Source data
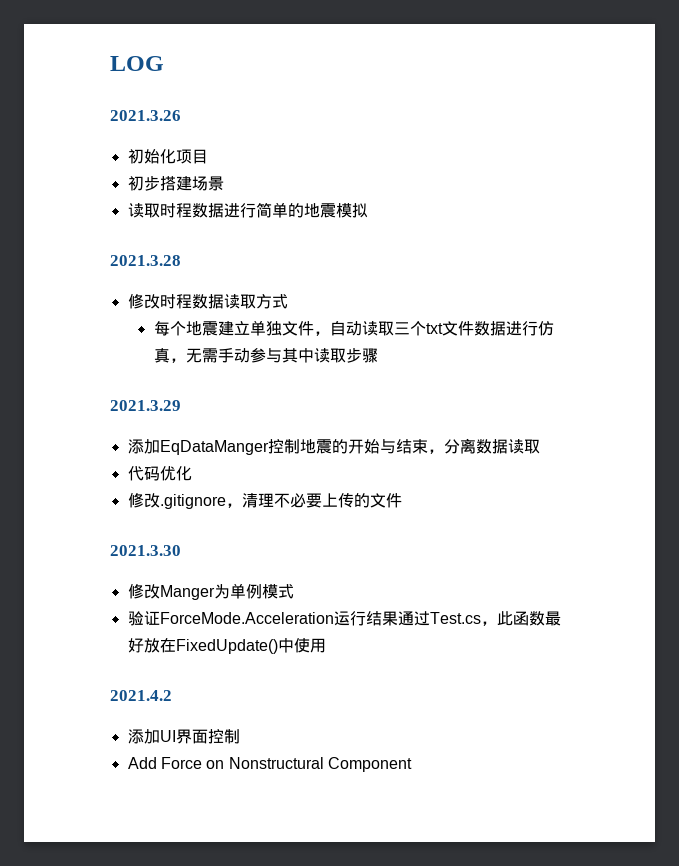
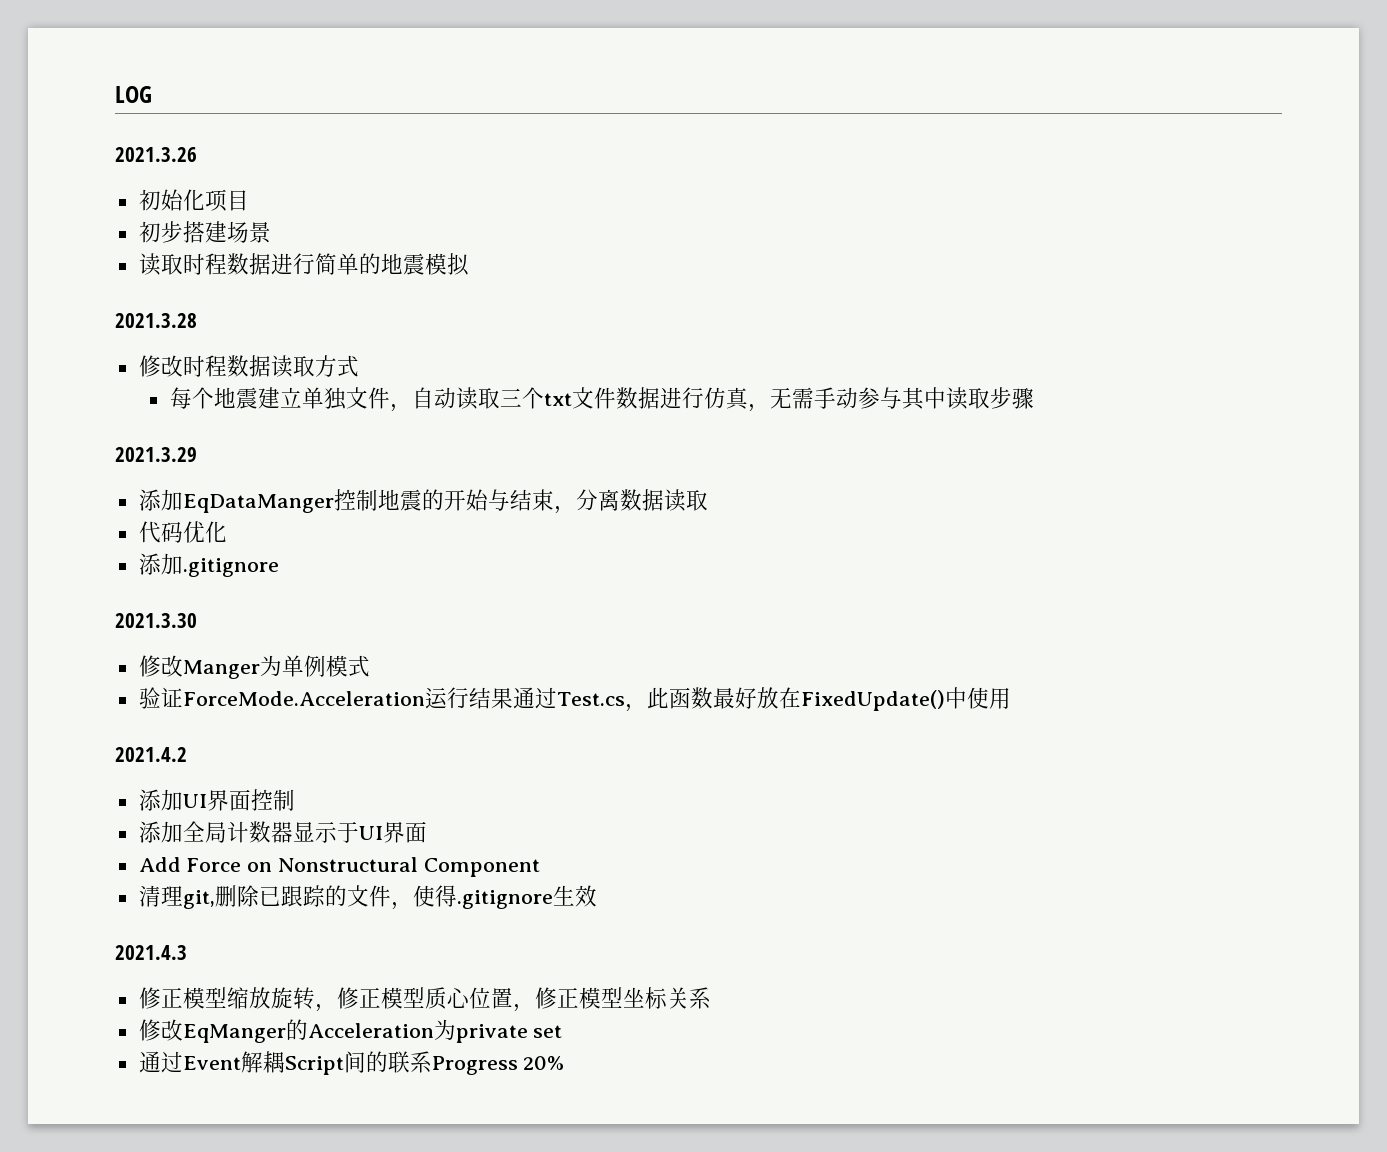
[127,492,402,509] 修改.gitignore，清理不必要上传的文件 -> [138,553,279,577] 添加.gitignore
(240, 736) none -> [138,821,427,843] // 添加全局计数器显示于UI界面
(412, 764) none -> [138,885,597,910] [115,945,187,960] [138,987,711,1012] [138,1019,563,1043] [138,1051,565,1075] // 清理git,删除已跟踪的文件，使得.gitignore生效 // 2021.4.3 // 修正模型缩放旋转，修正模型质心位置，修正模型坐标关系 // 修改EqManger的Acceleration为private set // 通过Event解耦Script间的联系Progress 20%

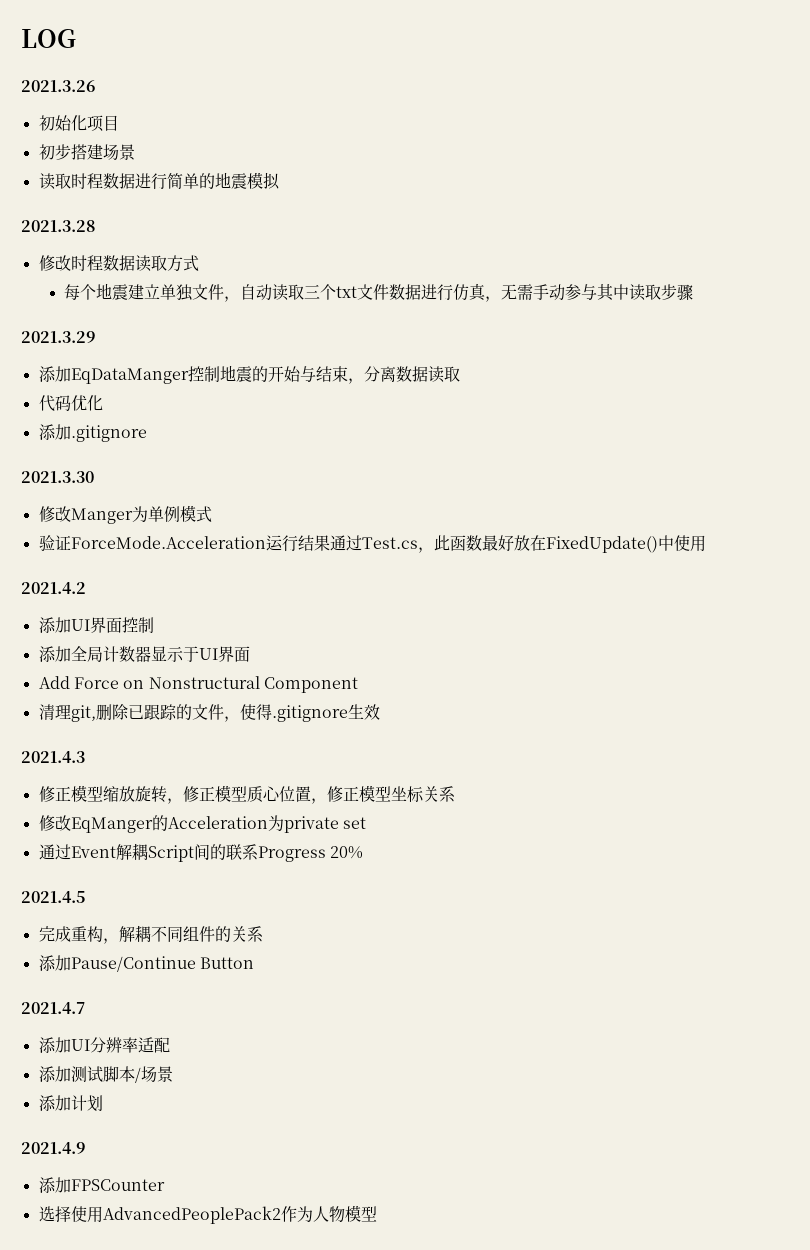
(565, 1063) none -> [21,891,86,903] [38,925,263,944] [38,955,254,972] [21,1002,85,1014] [38,1037,170,1053] [38,1066,173,1083] [38,1095,103,1112] [21,1142,86,1154] [38,1177,165,1193] [38,1205,377,1224] // 2021.4.5 // 完成重构，解耦不同组件的关系 // 添加Pause/Continue Button // 2021.4.7 // 添加UI分辨率适配 // 添加测试脚本/场景 // 添加计划 // 2021.4.9 // 添加FPSCounter // 选择使用AdvancedPeoplePack2作为人物模型

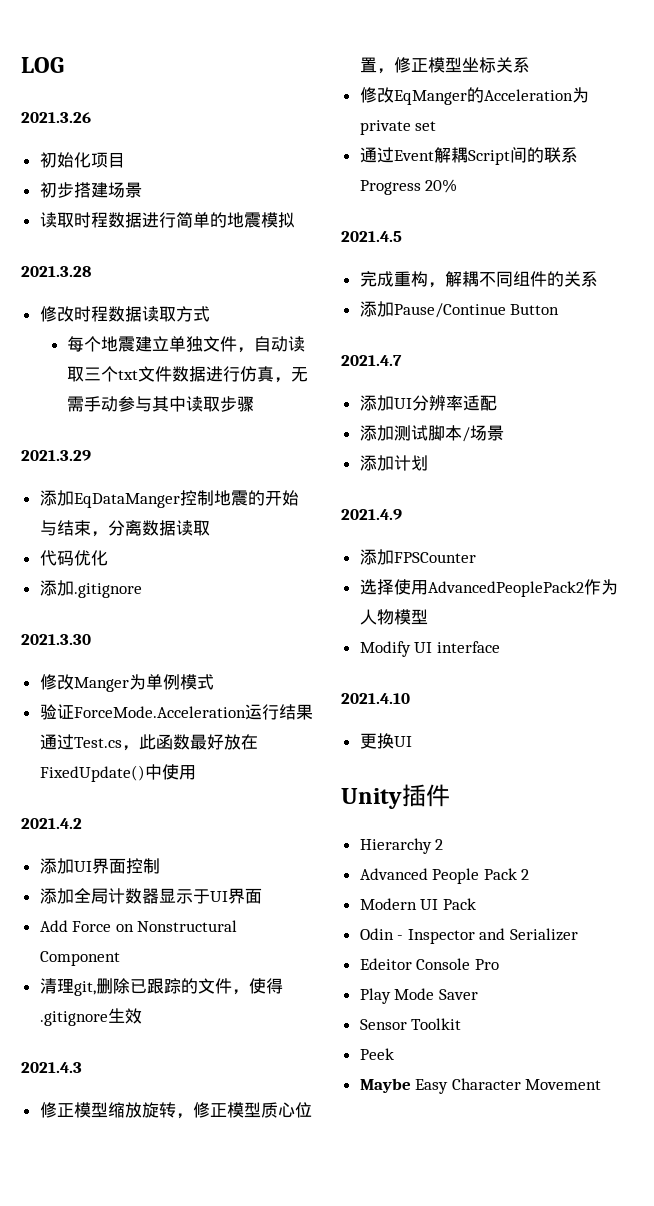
(377, 1214) none -> [359,641,500,657] [341,693,410,704] [359,733,412,749] [341,784,450,809] [359,838,444,854] [359,868,530,884] [359,898,476,910] [359,928,579,944] [359,958,499,970] [359,988,478,1004] [359,1018,462,1030] [359,1048,394,1060] [359,1078,602,1094] // Modify UI interface // 2021.4.10 // 更换UI // Unity插件 // Hierarchy 2 // Advanced People Pack 2 // Modern UI Pack // Odin - Inspector and Serializer // Edeitor Console Pro // Play Mode Saver // Sensor Toolkit // Peek // Maybe Easy Character Movement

▶ [Task directions]
Give the lines of the entries above exactly as they appear, leaving out each picture.

▶ [Task solution]
[127,492,402,509] 修改.gitignore，清理不必要上传的文件 -> [138,553,279,577] 添加.gitignore
(240, 736) none -> [138,821,427,843] // 添加全局计数器显示于UI界面
(412, 764) none -> [138,885,597,910] [115,945,187,960] [138,987,711,1012] [138,1019,563,1043] [138,1051,565,1075] // 清理git,删除已跟踪的文件，使得.gitignore生效 // 2021.4.3 // 修正模型缩放旋转，修正模型质心位置，修正模型坐标关系 // 修改EqManger的Acceleration为private set // 通过Event解耦Script间的联系Progress 20%

(565, 1063) none -> [21,891,86,903] [38,925,263,944] [38,955,254,972] [21,1002,85,1014] [38,1037,170,1053] [38,1066,173,1083] [38,1095,103,1112] [21,1142,86,1154] [38,1177,165,1193] [38,1205,377,1224] // 2021.4.5 // 完成重构，解耦不同组件的关系 // 添加Pause/Continue Button // 2021.4.7 // 添加UI分辨率适配 // 添加测试脚本/场景 // 添加计划 // 2021.4.9 // 添加FPSCounter // 选择使用AdvancedPeoplePack2作为人物模型

(377, 1214) none -> [359,641,500,657] [341,693,410,704] [359,733,412,749] [341,784,450,809] [359,838,444,854] [359,868,530,884] [359,898,476,910] [359,928,579,944] [359,958,499,970] [359,988,478,1004] [359,1018,462,1030] [359,1048,394,1060] [359,1078,602,1094] // Modify UI interface // 2021.4.10 // 更换UI // Unity插件 // Hierarchy 2 // Advanced People Pack 2 // Modern UI Pack // Odin - Inspector and Serializer // Edeitor Console Pro // Play Mode Saver // Sensor Toolkit // Peek // Maybe Easy Character Movement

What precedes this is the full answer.